O principal aspecto levado em consideração pelo brasileiro na hora de comprar um celular é o preço.
Só que um aspecto que chama a atenção no comportamento do consumidor: mesmo estando mais caros, os celulares tops de linha estão vendendo mais do que em anos anteriores. Ou seja, a despeito do momento econômico ruim e das altas nos preços, no último ano houve mais pessoas comprando smartphones avançados do que nos períodos anteriores.
Arthur Igreja lembra que a usabilidade é um dos fatores que explica a alta nas vendas dos produtos mais caros. Ele diz que mesmo sendo mais “salgados”, estes aparelhos funcionam bastante bem, são duráveis e ainda oferecem certo luxo para quem os detém.
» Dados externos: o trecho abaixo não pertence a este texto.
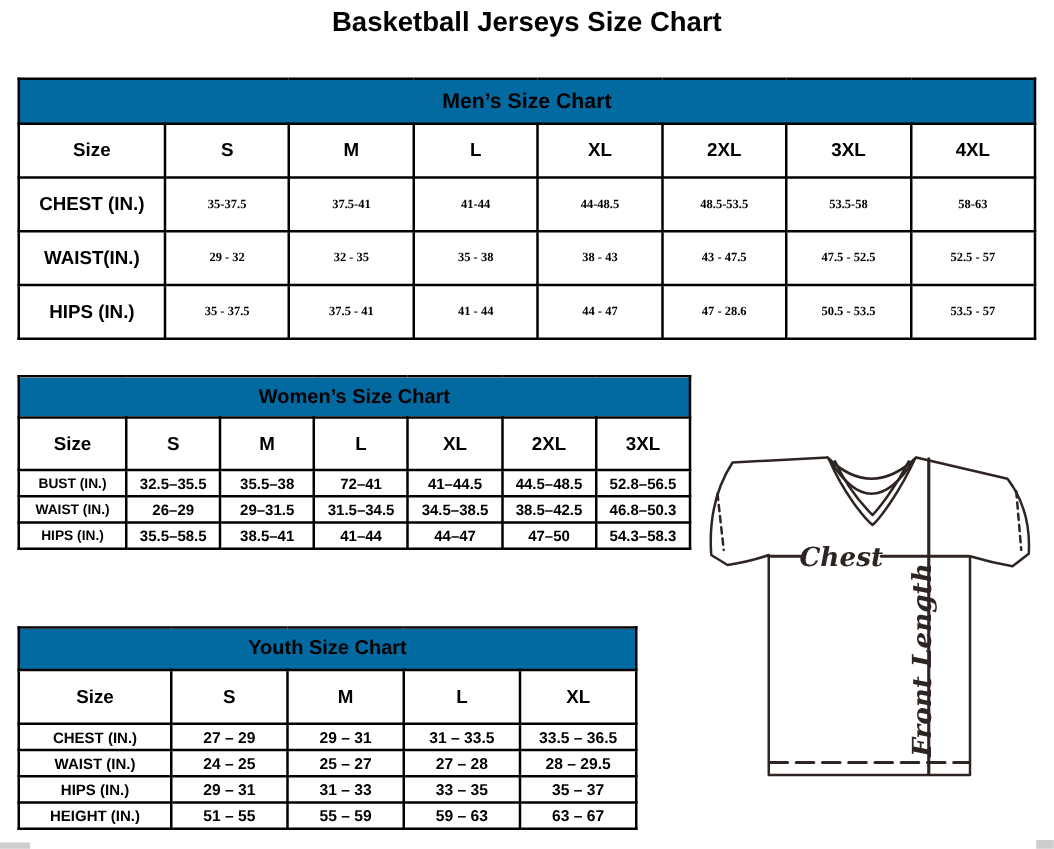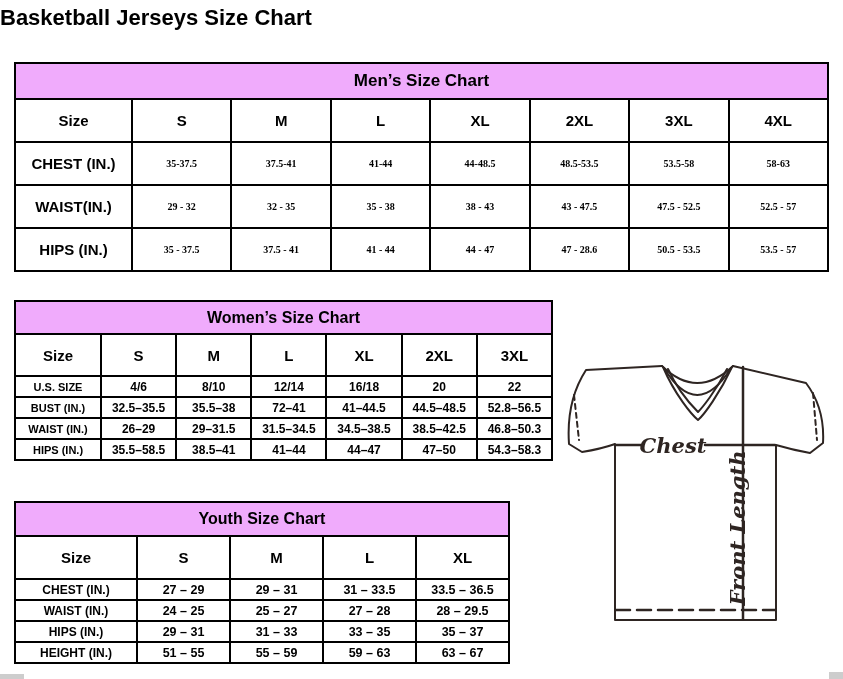--- a/index.html
+++ b/index.html
@@ -1,26 +1,26 @@
 <!DOCTYPE html>
 <html><head>
 <meta charset="utf-8">
 <style>
   html,body{margin:0;padding:0;background:#fff;}
   body{position:relative;width:843px;height:679px;overflow:hidden;
        font-family:"Liberation Sans",sans-serif;color:#000;}
 
-  .page-title{position:absolute;top:5px;left:0;width:100%;text-align:left;
+  .page-title{position:absolute;top:5px;left:0;width:100%;text-align:center;
               font-size:22px;font-weight:bold;}
 
   table.size-table{position:absolute;border-collapse:collapse;table-layout:fixed;
                    border:2px solid #000;}
   table.size-table td{border:2px solid #000;text-align:center;font-weight:bold;
                       padding:0;overflow:hidden;white-space:nowrap;}
-  td.band{background:#f0abfc;}
+  td.band{background:#0369a1;}
 
   #men-table{left:14px;top:62px;width:815px;}
   #women-table{left:14px;top:300px;width:539px;}
   #youth-table{left:14px;top:501px;width:496px;}
 
   .t-men .band{height:34px;font-size:17px;}
   .t-men .head{height:41px;font-size:15px;}
   .t-men .lab{font-size:15px;}
   .t-men .val{height:41px;font-size:10px;font-family:Liberation Serif, serif;}
 
@@ -125,29 +125,20 @@
         <td class="band" colspan="7">Women’s Size Chart</td>
       </tr>
       <tr>
         <td class="head">Size</td>
         <td class="head">S</td>
         <td class="head">M</td>
         <td class="head">L</td>
         <td class="head">XL</td>
         <td class="head">2XL</td>
         <td class="head">3XL</td>
-      </tr>
-      <tr>
-        <td class="lab">U.S. SIZE</td>
-        <td class="val">4/6</td>
-        <td class="val">8/10</td>
-        <td class="val">12/14</td>
-        <td class="val">16/18</td>
-        <td class="val">20</td>
-        <td class="val">22</td>
       </tr>
       <tr>
         <td class="lab">BUST (IN.)</td>
         <td class="val">32.5–35.5</td>
         <td class="val">35.5–38</td>
         <td class="val">72–41</td>
         <td class="val">41–44.5</td>
         <td class="val">44.5–48.5</td>
         <td class="val">52.8–56.5</td>
       </tr>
“É preciso lembrar que smartphone, em uma medida importante, virou, sim, proxy de renda, de riqueza e status. Não tem tanta gente assim que viaja para fora do Brasil. Então, o efeito prático disso é que o Brasil tem o iPhone mais caro do mundo. Países mais isolados comercialmente têm essas características, onde as marcas podem cobrar o quanto quiserem que, mesmo assim, vai ter comprador”, defende.
Crescimento na venda de usados
Enquanto o IDC verificou uma queda na venda de aparelhos novos no Brasil em 2022 na comparação com 2021, o setor de celulares seminovos fez o caminho inverso. Segundo a Trocafone, empresa que compra e vende smartphones usados, no ano passado houve uma alta de 50% no faturamento da marca, chegando a R$ 450 milhões.
Guille Freire, cofundador e CEO da Trocafone, defende que os brasileiros estão de olho nesse mercado de seminovos já que todos miram aparelhos com bons recursos, mas com um bom custo-benefício.
“O mercado de smartphones usados cresce muito rapidamente em todo mundo, em uma taxa acima de 20%. E especificamente na América Latina e no Brasil esse número é ainda maior em comparação com o mercado de aparelhos novos, que praticamente não está crescendo”, diz ao TecMundo.
O iPhone 11 foi o modelo mais vendido na Trocafone no ano passado.
Segundo a Trocafone, os usados chegam a custar até 40% mais baratos do que os novos e que já que os dispositivos zerados estão tão caros, o setor de aluguel também tem se mostrado promissor.
“Para 2023, a nossa projeção é atingir aumento de 35% no faturamento, chegando próximo a R$ 600 milhões, bem como continuar o plano de expansão por meio de novas aquisições e parcerias”, finaliza Freire.
Acabou a era dos celulares bons e baratos?
Analisando o cenário do mercado de tecnologia geral fica a dúvida se algum dia os preços voltarão a patamares antigos e mais competitivos. No caso dos celulares, será que teremos o retorno com força dos evangelizadores da Xiaomi, que costumava ser sinônimo de custo-benefício?
Apesar de ainda existem aparelhos bons e relativamente baratos, o fato é que o orçamento do brasileiro está ficando mais apertado. A inflação e juros altos no país pressionam o custo de vida do brasileiro, afetando de maneira geral o consumo. E mesmo que a economia melhore, o próprio conceito de bom e barato não será nunca mais o mesmo.
“Antigamente, um aparelho muito básico fazia ligações e apresentava poucos diferenciais. Um modelo incrível também fazia ligações e mais algumas coisas. Hoje, o usuário não quer um aparelho simples, mas aquele já com um nível alto de usabilidade e recursos. Isso não custa pouco para fazer. Na verdade, tem um paralelo interessante com o próprio mercado de carros. Desapareceu o carro popular no sentido que conhecíamos. O mesmo agora acontece com os celulares”, afirma Arthur Igreja.
Igreja diz ainda que só haverá queda no valor médio dos celulares se o público diminuir bastante o consumo, o que é muito improvável, já que os dispositivos se tornaram quase que obrigatórios.
“Pode baixar [o preço médio], mas leva um tempo, pois tem que ver também se o patamar do dólar se sustenta e se mantém. E tem muito a ver também com preço e volume de compra e venda. A questão é que se as pessoas continuarem comprando nos mesmos volumes, os fabricantes, os varejistas, não vão sentir necessariamente que devem baixar os preços”, finaliza.